*** Opening INPUT RECORDS ***

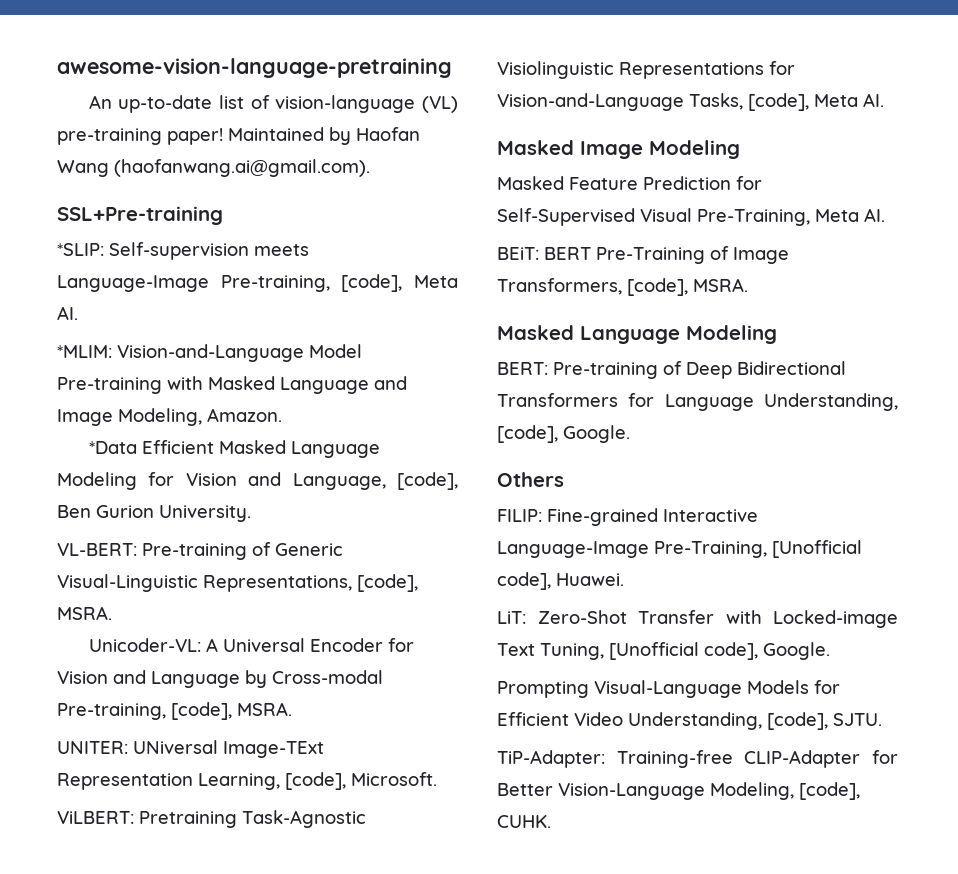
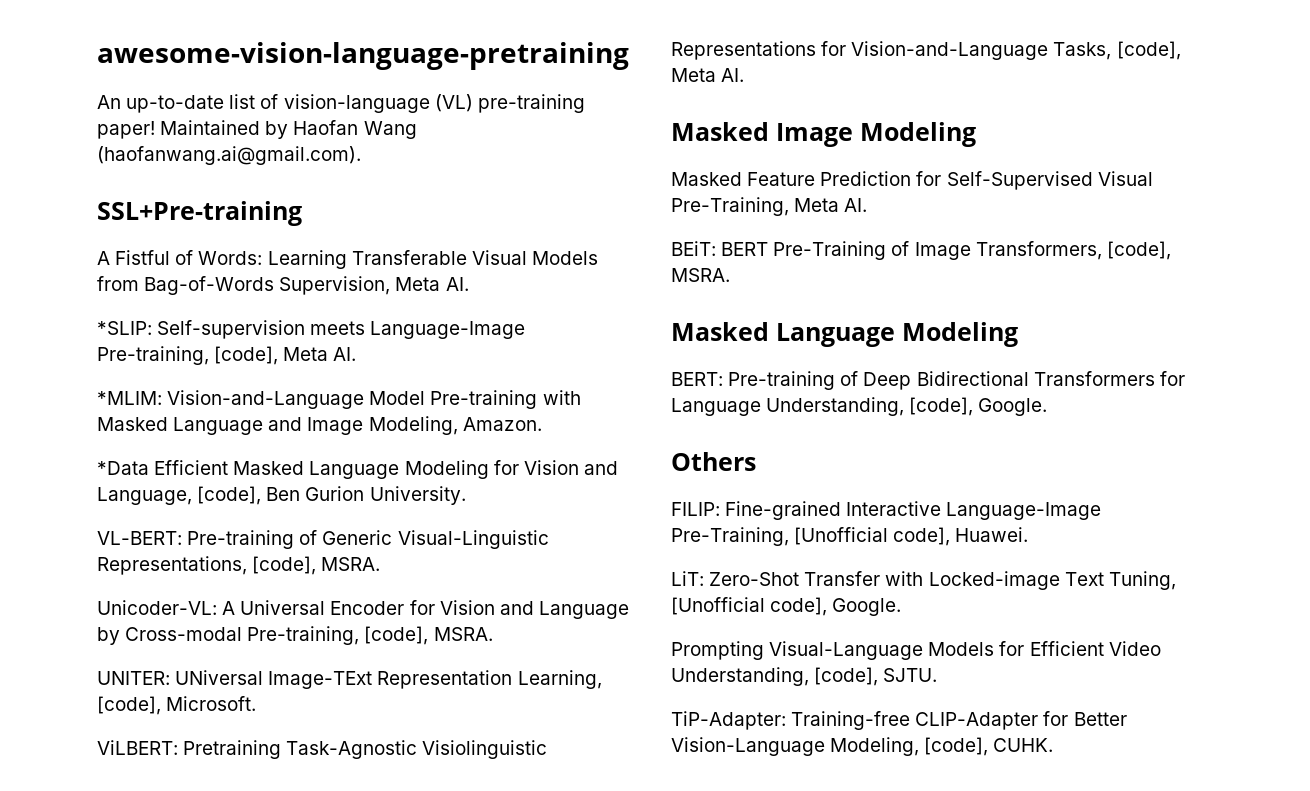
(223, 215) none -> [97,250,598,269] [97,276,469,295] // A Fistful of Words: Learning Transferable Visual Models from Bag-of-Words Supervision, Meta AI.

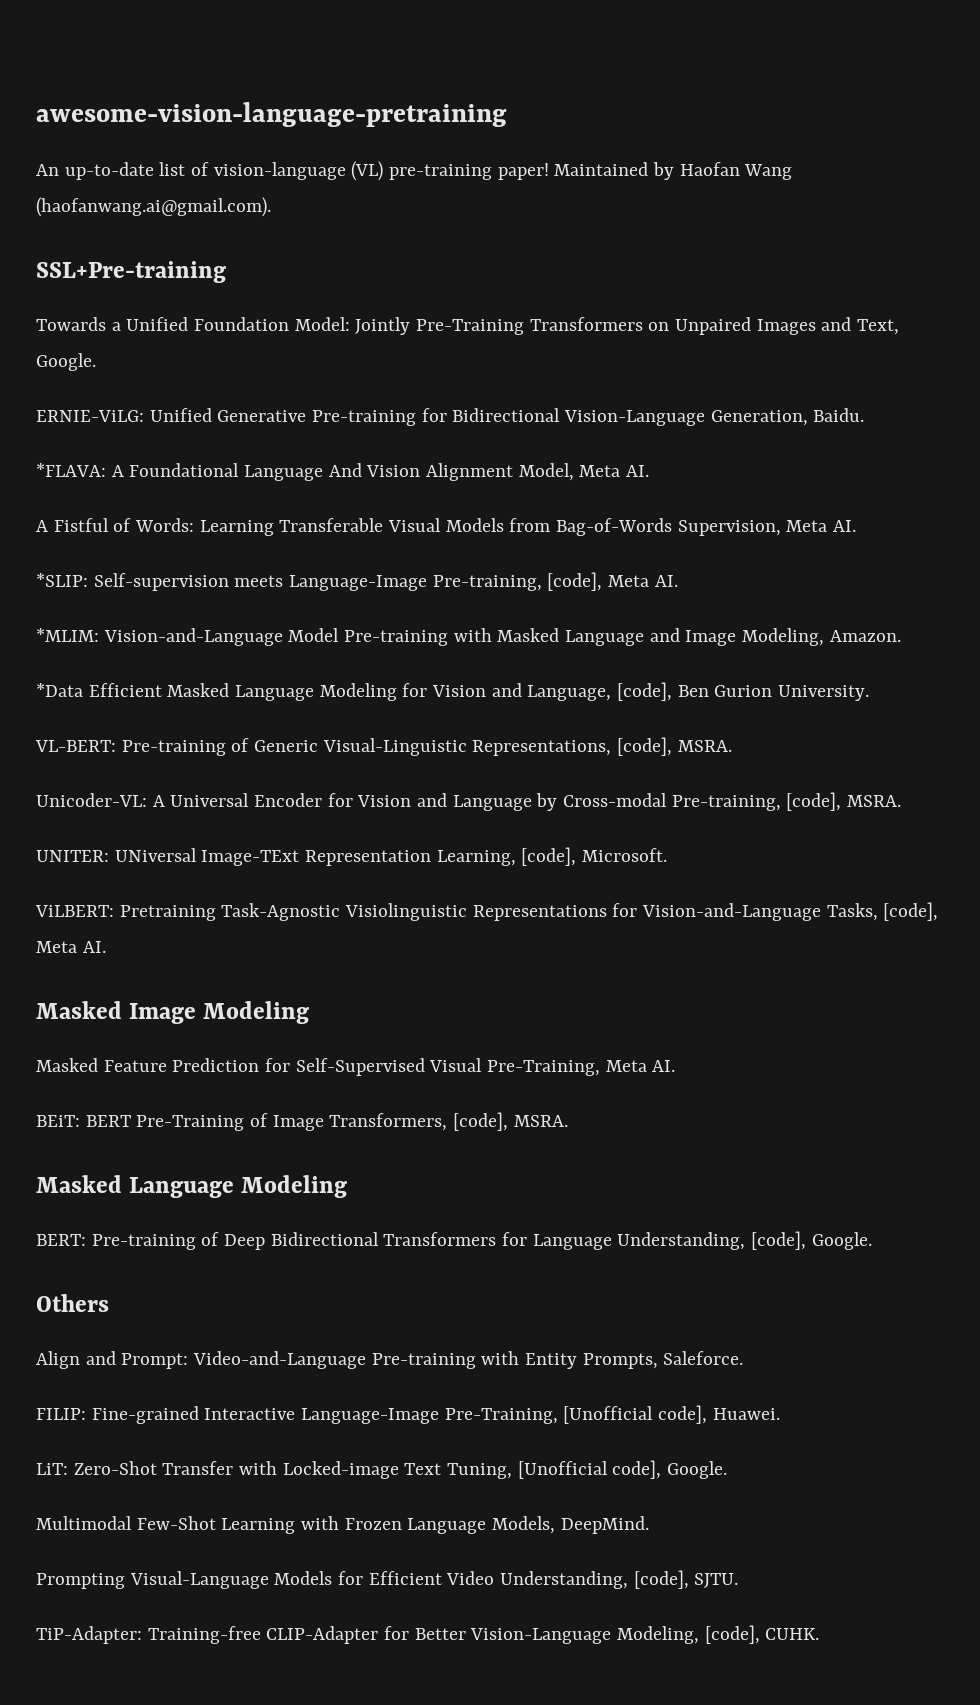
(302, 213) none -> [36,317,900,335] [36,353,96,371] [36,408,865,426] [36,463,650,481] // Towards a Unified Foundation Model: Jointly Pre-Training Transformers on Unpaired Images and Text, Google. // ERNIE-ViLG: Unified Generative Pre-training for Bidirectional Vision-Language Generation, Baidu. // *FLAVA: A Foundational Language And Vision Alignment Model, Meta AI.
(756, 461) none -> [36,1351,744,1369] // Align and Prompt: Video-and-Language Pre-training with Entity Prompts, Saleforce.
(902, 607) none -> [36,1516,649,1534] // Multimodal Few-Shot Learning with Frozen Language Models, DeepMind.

*** Closing INPUT RECORDS ***
*** Opening INPUT RECORDS ***

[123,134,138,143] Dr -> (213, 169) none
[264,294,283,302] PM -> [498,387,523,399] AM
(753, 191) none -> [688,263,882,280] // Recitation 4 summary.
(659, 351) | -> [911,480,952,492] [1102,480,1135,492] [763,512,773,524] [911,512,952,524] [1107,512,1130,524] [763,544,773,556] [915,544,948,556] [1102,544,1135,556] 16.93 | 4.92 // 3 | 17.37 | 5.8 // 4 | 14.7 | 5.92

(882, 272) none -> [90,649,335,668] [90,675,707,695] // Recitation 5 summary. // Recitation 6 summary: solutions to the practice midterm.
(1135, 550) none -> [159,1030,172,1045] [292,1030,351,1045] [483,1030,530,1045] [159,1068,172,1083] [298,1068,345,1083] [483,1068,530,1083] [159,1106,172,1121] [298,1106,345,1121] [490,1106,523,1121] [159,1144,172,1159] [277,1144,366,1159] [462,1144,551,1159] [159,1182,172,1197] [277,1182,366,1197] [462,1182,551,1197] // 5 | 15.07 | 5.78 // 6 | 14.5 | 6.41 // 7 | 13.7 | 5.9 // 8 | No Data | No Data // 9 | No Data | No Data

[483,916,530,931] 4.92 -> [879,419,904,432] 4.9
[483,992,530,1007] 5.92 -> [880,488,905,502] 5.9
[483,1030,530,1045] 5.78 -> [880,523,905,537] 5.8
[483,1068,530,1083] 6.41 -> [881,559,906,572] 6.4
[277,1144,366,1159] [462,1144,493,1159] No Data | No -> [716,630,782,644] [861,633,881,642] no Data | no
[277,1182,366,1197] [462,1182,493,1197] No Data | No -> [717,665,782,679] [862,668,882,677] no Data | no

*** Closing INPUT RECORDS ***

• TASK GOAL
Filter the listing down to the lines holding the word "Learning", and return those.

• EXERCISE ANSWER
(223, 215) none -> [97,250,598,269] [97,276,469,295] // A Fistful of Words: Learning Transferable Visual Models from Bag-of-Words Supervision, Meta AI.
(902, 607) none -> [36,1516,649,1534] // Multimodal Few-Shot Learning with Frozen Language Models, DeepMind.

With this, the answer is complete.